╭──

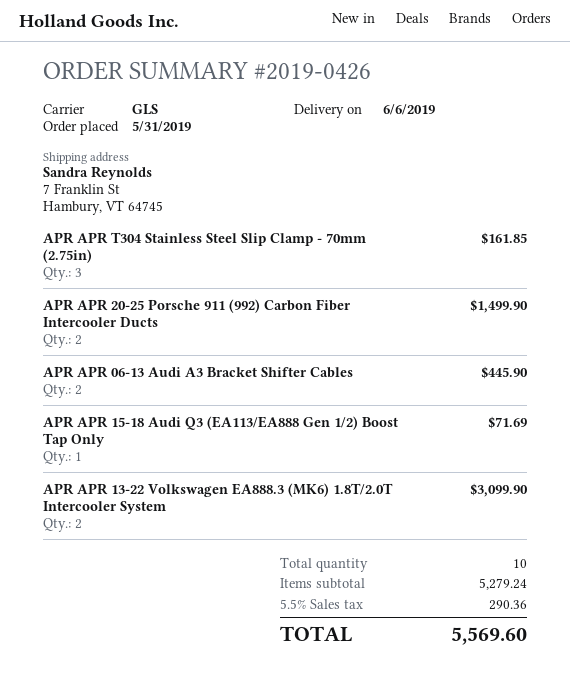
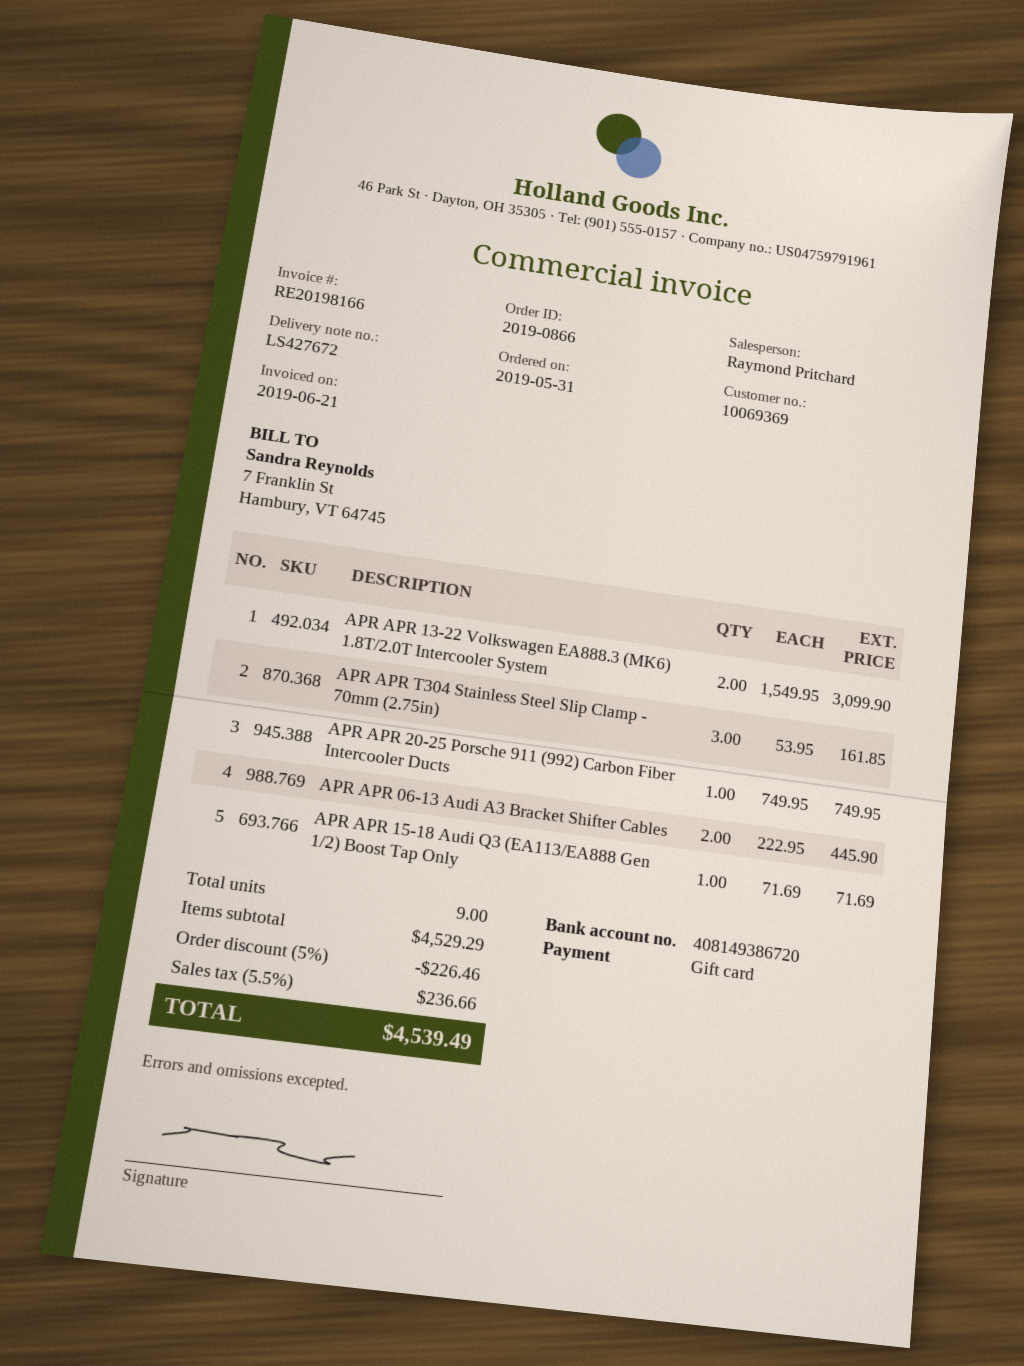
order number: 2019-0426 -> 2019-0866
APR APR 20-25 Porsche 911 (992) Carbon Fiber Intercooler Ducts: 2 for 1499.90 -> 1 for 749.95
total quantity: 10 -> 9
subtotal: 5279.24 -> 4529.29
discount: none -> 5% = 226.46
tax: 5.5% = 290.36 -> 5.5% = 236.66
total: 5569.60 -> 4539.49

╰──

#### Your instructions
Although the records contain pictures, transcribe only their text, exactly as written.

#### Output below
order number: 2019-0426 -> 2019-0866
APR APR 20-25 Porsche 911 (992) Carbon Fiber Intercooler Ducts: 2 for 1499.90 -> 1 for 749.95
total quantity: 10 -> 9
subtotal: 5279.24 -> 4529.29
discount: none -> 5% = 226.46
tax: 5.5% = 290.36 -> 5.5% = 236.66
total: 5569.60 -> 4539.49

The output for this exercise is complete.